A grad student who drives for a taxi aggregator in his spare time, a stay-at-home parent who earns extra money with a part-time job, and a high school student who chooses offbeat jobs over food delivery apps. Labor economics is widely touted as the last great phase of modern work, whether as the latest innovation in working life management or as a massive new industry that will replace traditional labor relations.
The rise of the gig economy
With the advent of the digital age, today’s workforce is becoming more mobile, with the freedom to work anywhere, which is seen as one of the main reasons for the boom of the gig economy. As a result, we have a generation of people with more options available to them. The gig economy refers to an increasing global growth in the number of gigs, contracts and casual jobs in place of traditional full-time employment. Examples of gig workers include freelance writers, online tutors, digital marketing experts, web developers, cybersecurity experts, and many others.
In an on-demand economy, temporary and flex jobs are common, and companies are inclined to hire independent contractors and freelancers rather than permanent employees.
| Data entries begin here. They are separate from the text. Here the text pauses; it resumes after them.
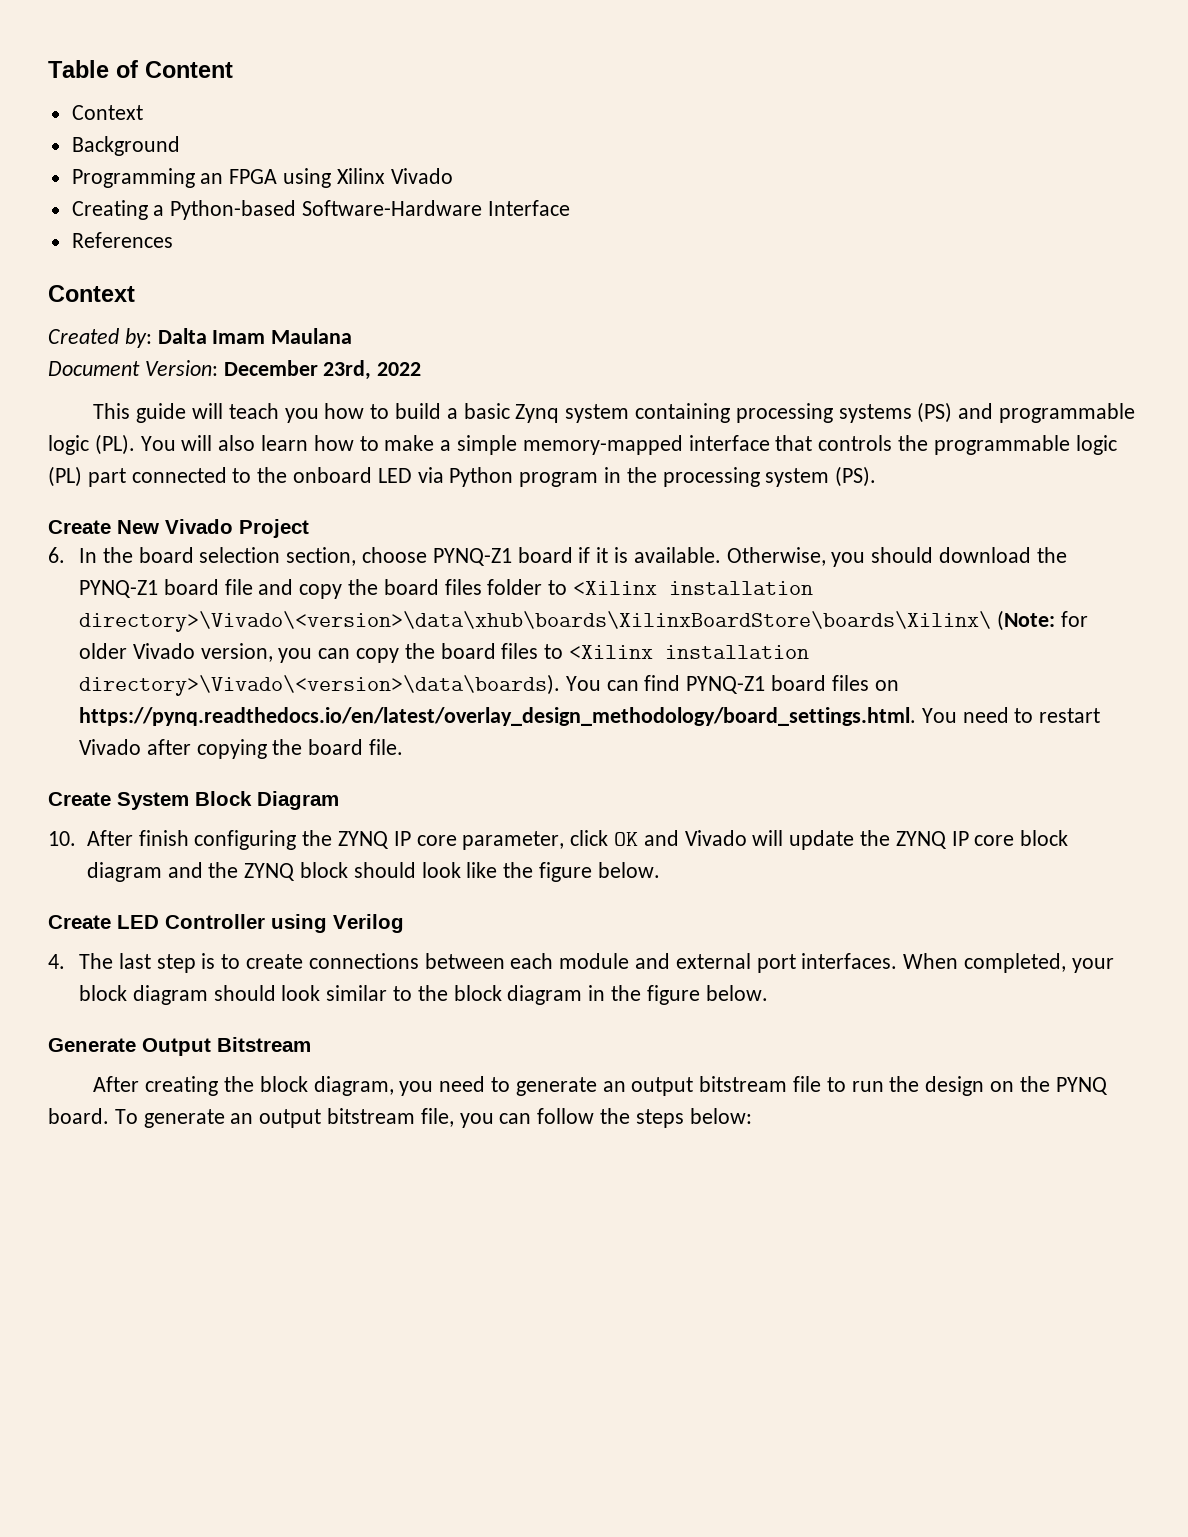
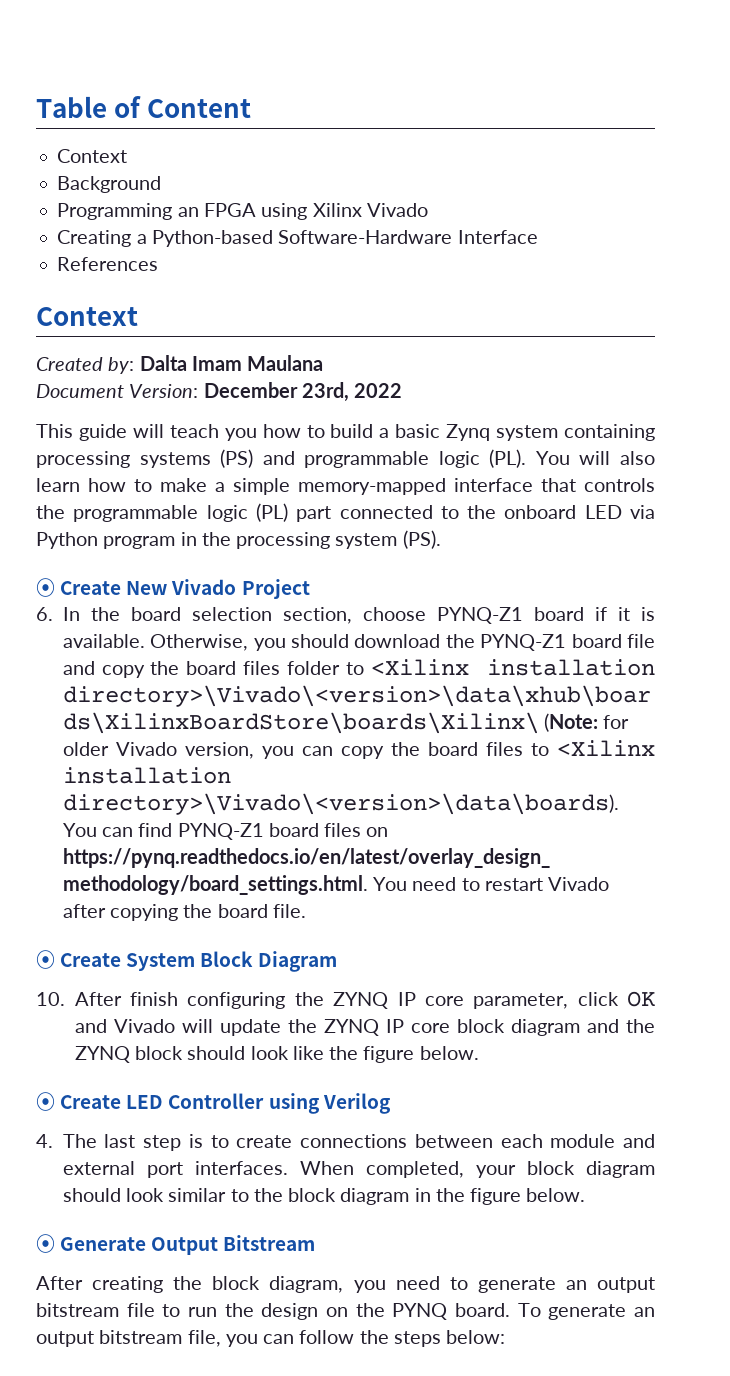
- Create New Vivado Project
+ ⦿ Create New Vivado Project
- Create System Block Diagram
+ ⦿ Create System Block Diagram
- Create LED Controller using Verilog
+ ⦿ Create LED Controller using Verilog
- Generate Output Bitstream
+ ⦿ Generate Output Bitstream

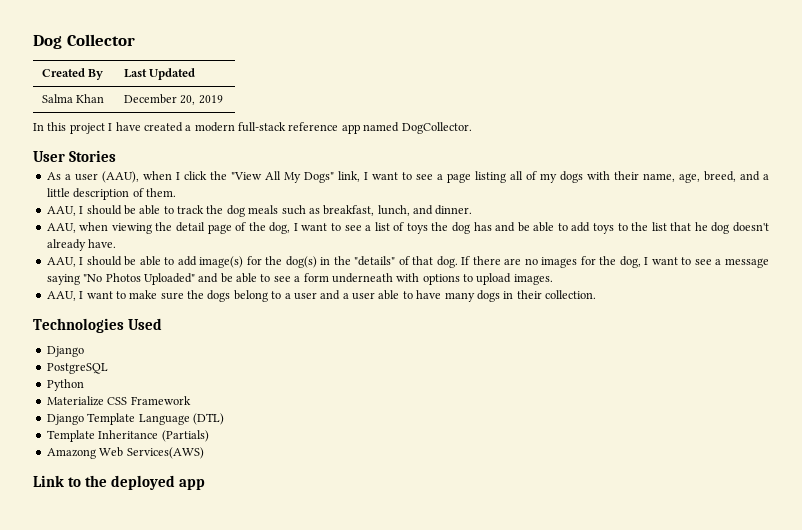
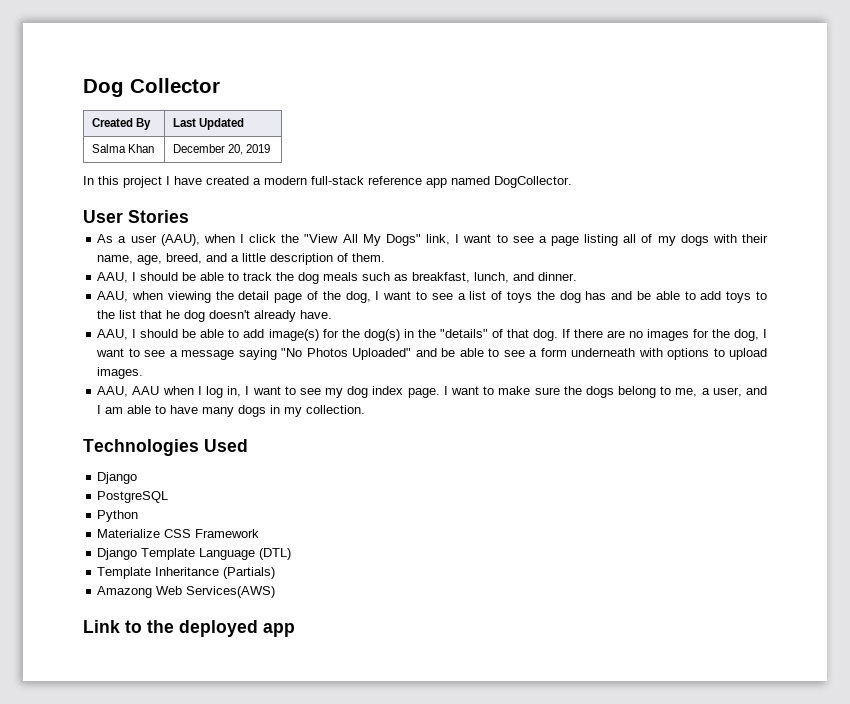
- AAU, I want to make sure the dogs belong to a user and a user able to have many dogs in their collection.
+ AAU, AAU when I log in, I want to see my dog index page. I want to make sure the dogs belong to me, a user, and I am able to have many dogs in my collection.

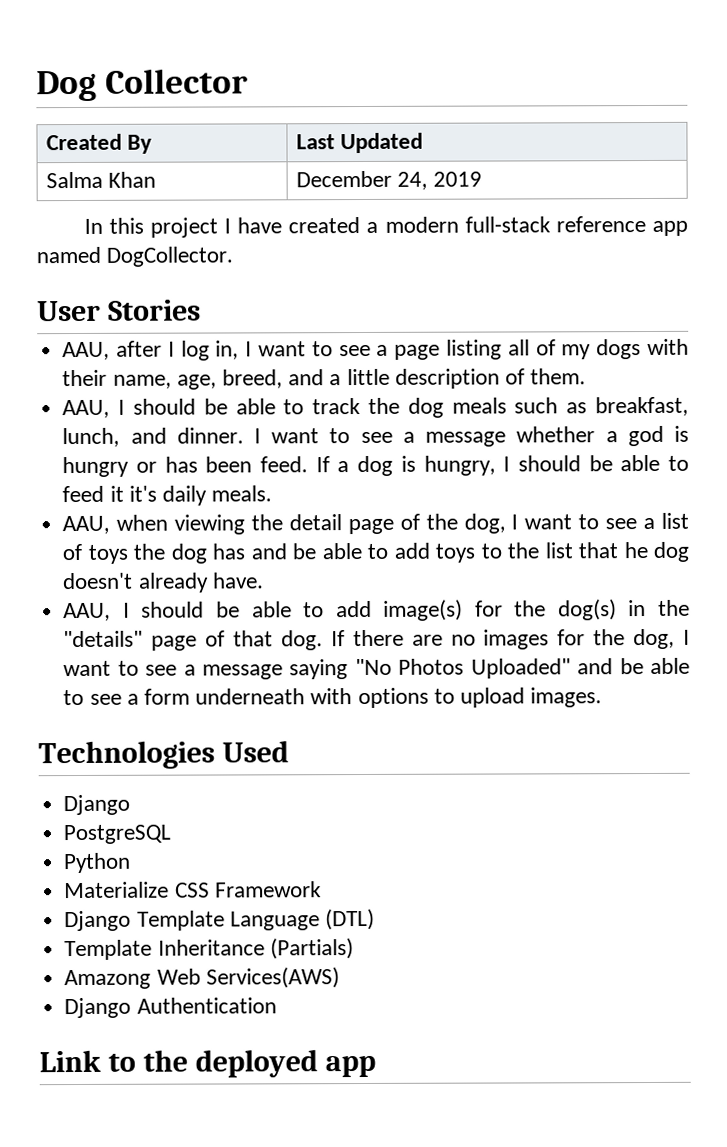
- Salma Khan | December 20, 2019
+ Salma Khan | December 24, 2019
- As a user (AAU), when I click the "View All My Dogs" link, I want to see a page listing all of my dogs with their name, age, breed, and a little description of them.
+ AAU, after I log in, I want to see a page listing all of my dogs with their name, age, breed, and a little description of them.
+ I want to see a message whether a god is hungry or has been feed. If a dog is hungry, I should be able to feed it it's daily meals.
- AAU, I should be able to add image(s) for the dog(s) in the "details" of that dog.
+ AAU, I should be able to add image(s) for the dog(s) in the "details" page of that dog.
- AAU, AAU when I log in, I want to see my dog index page. I want to make sure the dogs belong to me, a user, and I am able to have many dogs in my collection.
+ Django Authentication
The gig economy has been around since companies started hiring temporary or seasonal workers. One of the benefits of the gig economy is that workers can work in low-intensity jobs while upgrading their skills to fill in-demand positions.
What this means for today’s generation of employees
A study by Niti Aayog on “India’s Booming Gig and Platform Economy” estimated that in 2020-2021, 77 lakh (7.7 million) workers were engaged in the gig economy. According to the report, the gig workforce is expected to grow to 2.35 crore (23.5 million) workers by 2029-30. Currently, around 47% of gig work is in medium-skilled jobs, around 22% in high-skilled jobs, and around 31% in low-skilled jobs. The trend shows that the concentration of medium-skilled workers is gradually decreasing and that of low-skilled and high-skilled workers is increasing. It can be expected that, even if the dominance of medium skills continues until 2030, gig work with other skills will emerge.
Gig employees can spend more time learning new skills than traditional workers because they can work in low-intensity jobs while learning complementary skills. From a worker’s perspective, a gig economy can improve work-life balance compared to many traditional jobs sought by most millennials and GenZers. According to various studies over the years, gig workers are happier, and happier workers tend to be more engaged in their work (which increases productivity), leading to lower absences and turnover. The gig economy empowers workers by giving them flexibility in planning and structuring their days so that they maximize their work and life potential.
The rise of the gig economy greatly benefits the new generation of employees, providing new job opportunities and multiple sources of income, as gig workers can hold multiple jobs simultaneously. Speculation is that the gig economy will grow substantially in the coming decades – and with good reason. With the rise of freelance apps and a growing jobs crisis, on-demand jobs are becoming more desirable and available to a generation of tech-savvy millennials.
In India, there are 15 million gig workers employed in industries like software, shared services and professional services, according to a report. Waves of social media buzz make a compelling case for the viability of gig work. A growing number of freelancers are becoming more comfortable with the gig economy, with maximum people feeling more financially secure. The findings reveal just how financially dependent people are on the gig economy, with many forced to take on-demand jobs on top of regular employment to make ends meet.
The majority workforce is made up of Millennials and Gen Z, who will choose on-demand work over a more traditional full-time office environment at all times, and so employers are trying to accommodate these changing needs and appetites.
The opinions expressed above are those of the author.